Garth Ennis had a series, "The Wormwood Chronicles". The son of Satan
and his good buddy, Jesus, are touring heaven, and Jesus points to one
bearded ME type and says, that guy was a suicide bomber on earth. SoS
(the hero) startles, and asks what the fuckchrist a suicide bomber is
doing in heaven. "Getting his 72 virgins" says Jesus. They follow the
bomber.
He goes into a large room, which has 72 virgins. All squalling red faced
and in need of changing, all slapping the sides of their cribs and
demanding their bottles...
I still love The Twilight Zone, but only the originals. The remakes
seem to lack an edge. I think something about the restrictions on
content forced Rod Serling to be far more subversive.
>
> Garth Ennis had a series, "The Wormwood Chronicles". The son of Satan
> and his good buddy, Jesus, are touring heaven, and Jesus points to one
> bearded ME type and says, that guy was a suicide bomber on earth. SoS
> (the hero) startles, and asks what the fuckchrist a suicide bomber is
> doing in heaven. "Getting his 72 virgins" says Jesus. They follow the
> bomber.
>
> He goes into a large room, which has 72 virgins. All squalling red faced
> and in need of changing, all slapping the sides of their cribs and
> demanding their bottles...
That would make for a precious irony, wouldn't it?

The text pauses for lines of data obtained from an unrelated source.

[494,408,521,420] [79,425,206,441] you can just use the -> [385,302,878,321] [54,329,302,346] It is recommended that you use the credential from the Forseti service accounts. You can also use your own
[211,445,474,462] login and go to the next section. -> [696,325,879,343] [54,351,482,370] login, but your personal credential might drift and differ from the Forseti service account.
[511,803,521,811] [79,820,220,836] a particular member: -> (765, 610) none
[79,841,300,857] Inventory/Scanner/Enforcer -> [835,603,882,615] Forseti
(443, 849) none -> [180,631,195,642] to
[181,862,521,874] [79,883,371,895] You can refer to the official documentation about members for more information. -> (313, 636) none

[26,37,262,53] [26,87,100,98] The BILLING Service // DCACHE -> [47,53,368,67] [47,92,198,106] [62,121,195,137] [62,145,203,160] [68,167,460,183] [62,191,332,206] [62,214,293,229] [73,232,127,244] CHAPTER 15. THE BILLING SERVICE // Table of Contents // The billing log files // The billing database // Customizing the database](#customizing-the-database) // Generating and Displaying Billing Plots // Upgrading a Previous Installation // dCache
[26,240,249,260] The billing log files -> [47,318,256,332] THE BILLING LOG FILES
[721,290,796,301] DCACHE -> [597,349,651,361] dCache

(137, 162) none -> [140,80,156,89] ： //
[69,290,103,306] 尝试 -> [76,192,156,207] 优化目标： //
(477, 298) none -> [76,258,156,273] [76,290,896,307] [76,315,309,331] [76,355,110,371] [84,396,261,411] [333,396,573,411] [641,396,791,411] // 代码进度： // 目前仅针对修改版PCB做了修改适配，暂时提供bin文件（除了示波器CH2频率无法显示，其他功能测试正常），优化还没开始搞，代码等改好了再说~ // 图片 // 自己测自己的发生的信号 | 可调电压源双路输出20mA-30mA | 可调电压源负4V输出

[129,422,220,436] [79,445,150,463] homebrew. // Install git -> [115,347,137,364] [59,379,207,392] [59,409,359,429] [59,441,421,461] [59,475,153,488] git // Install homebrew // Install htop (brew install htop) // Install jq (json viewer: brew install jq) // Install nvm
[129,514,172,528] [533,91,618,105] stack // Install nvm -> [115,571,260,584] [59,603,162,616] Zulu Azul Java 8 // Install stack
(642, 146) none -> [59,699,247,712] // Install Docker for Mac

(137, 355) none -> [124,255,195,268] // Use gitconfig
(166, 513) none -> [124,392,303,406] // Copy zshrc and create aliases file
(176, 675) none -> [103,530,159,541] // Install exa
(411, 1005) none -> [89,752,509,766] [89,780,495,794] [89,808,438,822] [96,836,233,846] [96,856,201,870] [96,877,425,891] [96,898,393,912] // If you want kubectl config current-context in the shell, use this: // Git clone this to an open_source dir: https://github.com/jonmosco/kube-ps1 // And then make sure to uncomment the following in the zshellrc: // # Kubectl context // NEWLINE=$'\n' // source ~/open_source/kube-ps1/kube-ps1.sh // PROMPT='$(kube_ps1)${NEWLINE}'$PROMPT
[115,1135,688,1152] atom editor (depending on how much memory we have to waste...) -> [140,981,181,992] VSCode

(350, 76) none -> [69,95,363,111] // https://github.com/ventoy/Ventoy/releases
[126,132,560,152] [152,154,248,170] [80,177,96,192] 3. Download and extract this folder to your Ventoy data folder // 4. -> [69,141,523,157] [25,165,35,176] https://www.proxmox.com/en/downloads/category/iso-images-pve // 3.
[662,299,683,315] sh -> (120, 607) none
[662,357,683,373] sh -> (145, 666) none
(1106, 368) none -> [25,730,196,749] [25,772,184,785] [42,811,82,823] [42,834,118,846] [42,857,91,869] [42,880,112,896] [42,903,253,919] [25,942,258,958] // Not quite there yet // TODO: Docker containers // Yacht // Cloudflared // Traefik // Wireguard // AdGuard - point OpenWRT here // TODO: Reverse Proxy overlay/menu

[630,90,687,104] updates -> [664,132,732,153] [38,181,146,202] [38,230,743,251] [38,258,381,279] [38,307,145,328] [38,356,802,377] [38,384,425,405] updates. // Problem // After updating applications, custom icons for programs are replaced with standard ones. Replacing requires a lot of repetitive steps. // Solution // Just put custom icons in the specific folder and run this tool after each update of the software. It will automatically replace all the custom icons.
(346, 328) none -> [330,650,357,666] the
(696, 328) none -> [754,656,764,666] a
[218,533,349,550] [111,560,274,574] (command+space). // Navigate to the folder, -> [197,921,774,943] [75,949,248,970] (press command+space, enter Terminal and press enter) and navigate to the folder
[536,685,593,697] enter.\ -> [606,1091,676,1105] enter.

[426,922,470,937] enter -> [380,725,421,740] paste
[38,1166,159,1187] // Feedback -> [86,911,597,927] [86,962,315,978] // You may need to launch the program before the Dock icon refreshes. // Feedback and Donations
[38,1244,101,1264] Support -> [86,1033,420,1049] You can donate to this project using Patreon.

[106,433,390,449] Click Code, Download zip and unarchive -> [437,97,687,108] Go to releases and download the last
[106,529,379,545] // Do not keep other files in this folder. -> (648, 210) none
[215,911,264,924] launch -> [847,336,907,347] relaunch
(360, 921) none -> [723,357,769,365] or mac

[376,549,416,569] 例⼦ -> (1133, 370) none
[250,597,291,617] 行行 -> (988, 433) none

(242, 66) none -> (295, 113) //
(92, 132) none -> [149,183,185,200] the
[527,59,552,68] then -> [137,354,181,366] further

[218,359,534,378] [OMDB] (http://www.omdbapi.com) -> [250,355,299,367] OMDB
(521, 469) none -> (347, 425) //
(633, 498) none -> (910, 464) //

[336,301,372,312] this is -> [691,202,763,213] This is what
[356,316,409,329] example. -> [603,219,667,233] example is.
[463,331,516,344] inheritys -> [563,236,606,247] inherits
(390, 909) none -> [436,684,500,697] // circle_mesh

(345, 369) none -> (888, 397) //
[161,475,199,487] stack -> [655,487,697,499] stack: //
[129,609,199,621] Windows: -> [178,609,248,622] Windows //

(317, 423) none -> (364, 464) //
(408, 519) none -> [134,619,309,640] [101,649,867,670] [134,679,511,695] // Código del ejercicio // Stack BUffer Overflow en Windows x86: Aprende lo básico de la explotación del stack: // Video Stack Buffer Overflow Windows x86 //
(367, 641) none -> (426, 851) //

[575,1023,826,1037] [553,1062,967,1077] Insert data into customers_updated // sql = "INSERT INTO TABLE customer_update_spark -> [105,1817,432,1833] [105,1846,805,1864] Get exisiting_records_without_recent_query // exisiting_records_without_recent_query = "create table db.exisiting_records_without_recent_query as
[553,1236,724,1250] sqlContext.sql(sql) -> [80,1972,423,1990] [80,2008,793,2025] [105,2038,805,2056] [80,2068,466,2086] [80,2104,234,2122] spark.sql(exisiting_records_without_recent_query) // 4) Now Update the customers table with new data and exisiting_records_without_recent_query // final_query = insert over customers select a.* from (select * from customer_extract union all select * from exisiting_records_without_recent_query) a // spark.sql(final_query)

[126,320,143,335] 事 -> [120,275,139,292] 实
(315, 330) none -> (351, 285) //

Wonder how many wingnuts will smack you for making fun of religion for
talking about that? My guess is none, because it's not the "only"
sacred religion.
Mexico would just send them back to pick lettuce...
If they were familiar with Garth Ennis' work, they would slink quietly
away while they still had the chance...
As I recall, some of his stuff was on those disks I sent. I may have
hopelessly corrupted your boy...
...along with a nasty note telling us to dump our trash elsewhere...
Not possible... He's in the fricking Army, for Chrissakes.
Yeah. I included Ennis on the notion that he wasn't a child.